Web document revisions:
Content starts
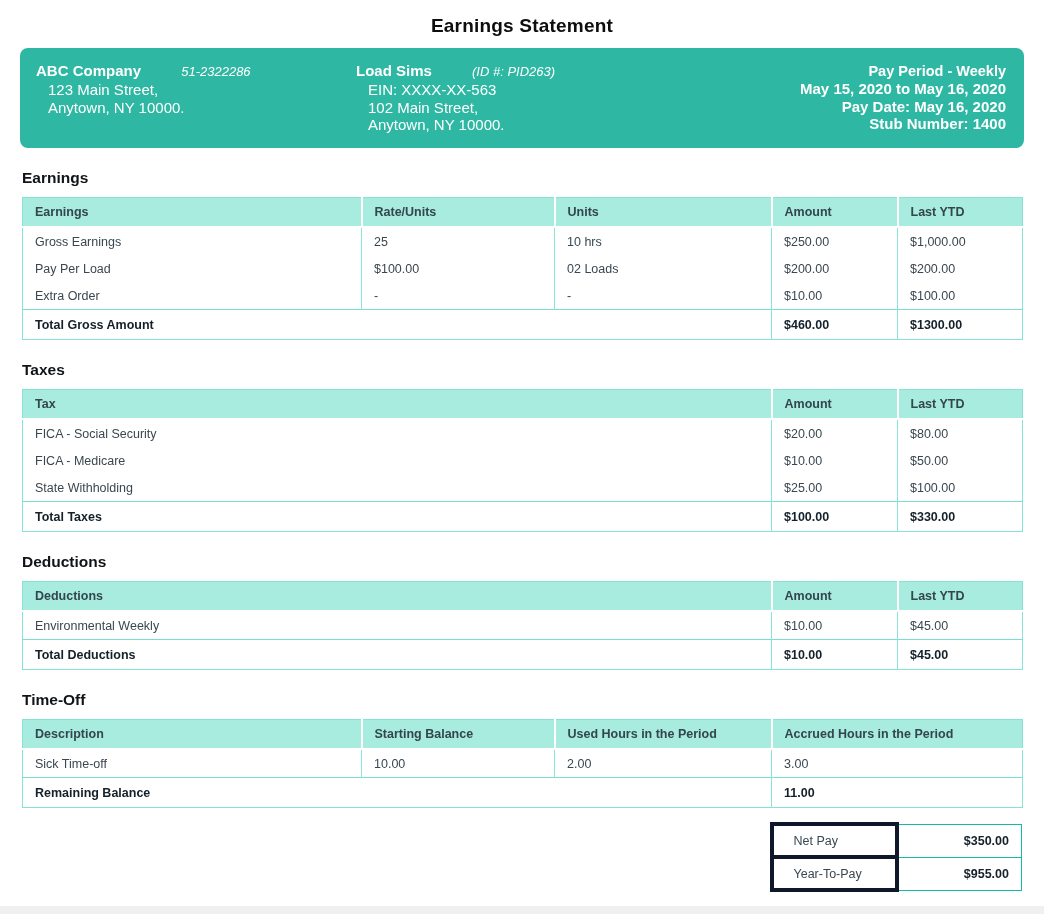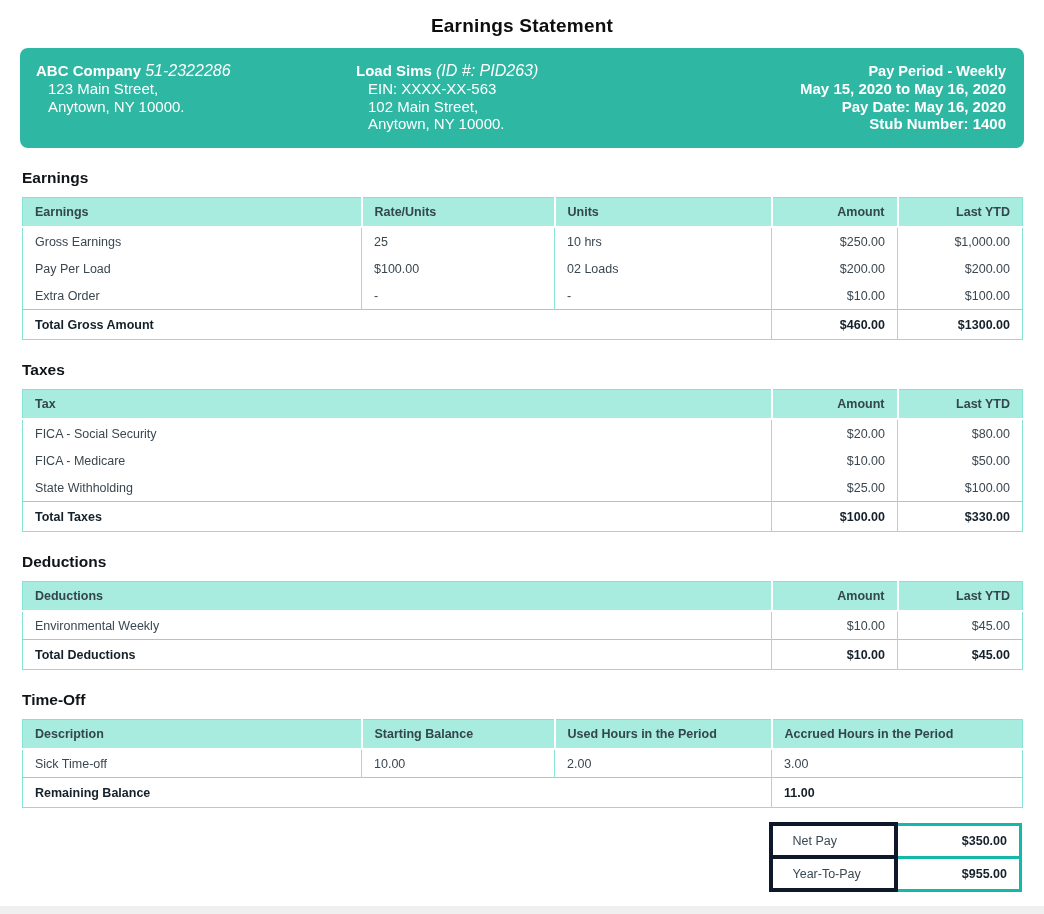--- a/index.html
+++ b/index.html
@@ -41,7 +41,7 @@
   .band .col-period { width: 270px; text-align: right; }
   .band .line { font-size: 15px; line-height: 17.5px; margin-left: 12px; }
   .band .name-line { font-size: 15px; font-weight: 700; line-height: 18px; }
-  .band .name-sub { font-size: 16px; font-weight: 400; font-style: italic; }
+  .band .name-sub { font-size: 13px; font-weight: 400; font-style: italic; margin-left: 36px; }
   .band .period-title { font-size: 14.5px; font-weight: 700; line-height: 18px; }
   .band .col-period .line { font-weight: 600; }
   

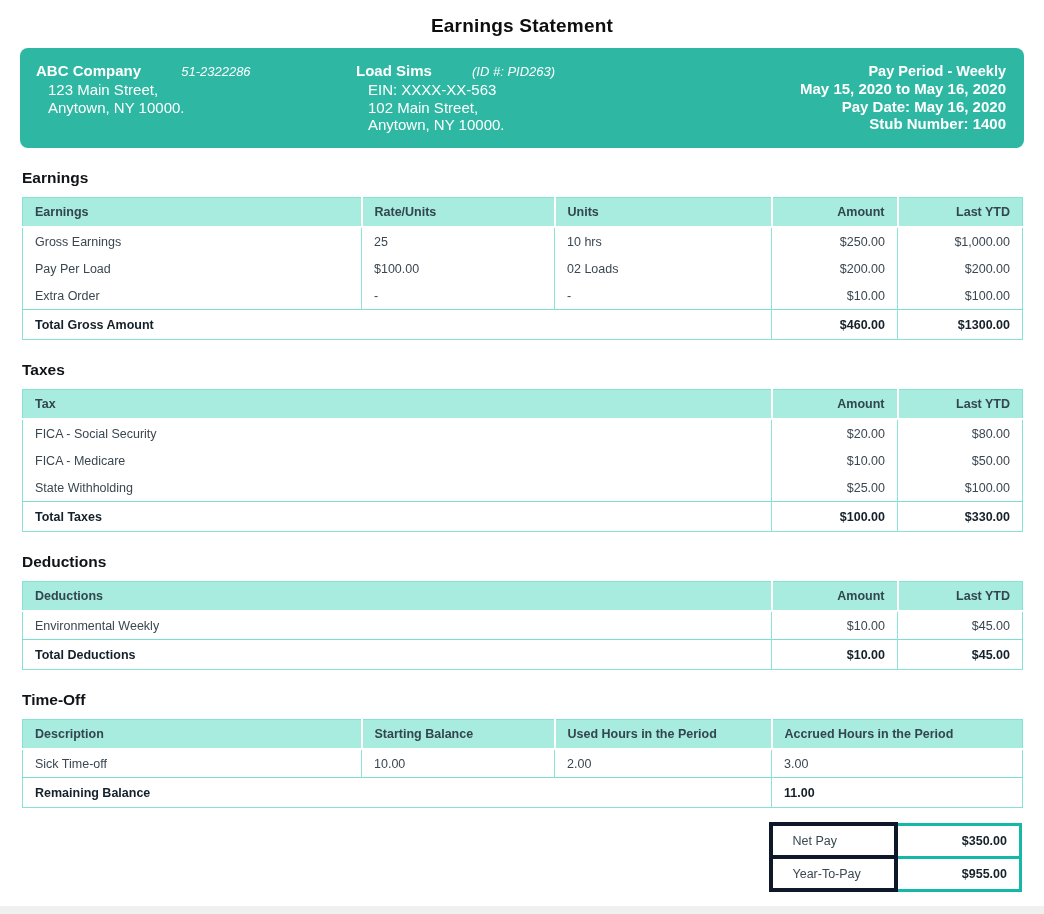--- a/index.html
+++ b/index.html
@@ -77,7 +77,7 @@
     background: #ffffff;
   }
   table.stmt td:first-child { border-left: none; }
-  table.stmt .num { text-align: right; }
+  table.stmt .num { }
   table.stmt tr.total-row td {
     border-top: 1px solid #7adfd0;
     font-weight: 700;

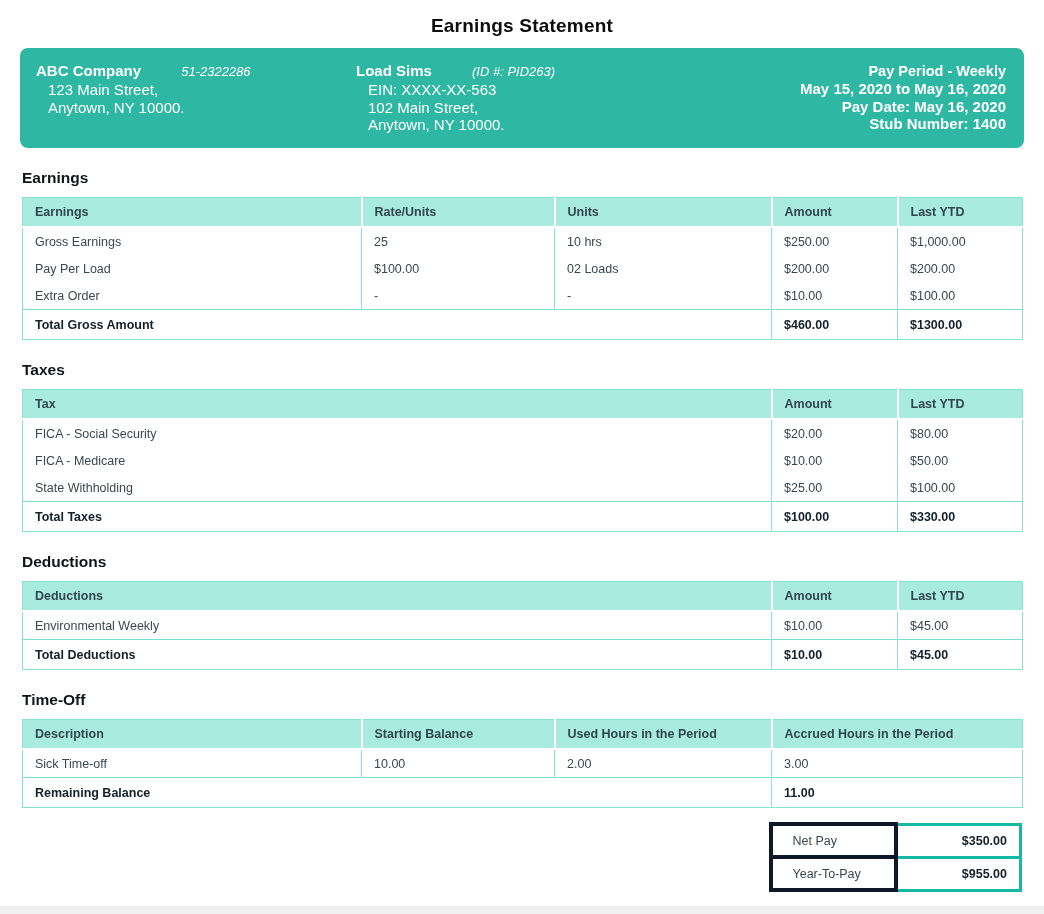--- a/index.html
+++ b/index.html
@@ -104,7 +104,7 @@
   }
   table.summary td.value {
     width: 125px;
-    border: 3px solid #14b8a6;
+    border: 1px solid #14b8a6;
     text-align: right;
     font-weight: 700;
     color: #14202a;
Content ends
YOUR GOAL: The required answer is each line of the entries containing the string "margin".

SOLUTION TO THIS EXERCISE:
   .band .line { font-size: 15px; line-height: 17.5px; margin-left: 12px; }
+  .band .name-sub { font-size: 13px; font-weight: 400; font-style: italic; margin-left: 36px; }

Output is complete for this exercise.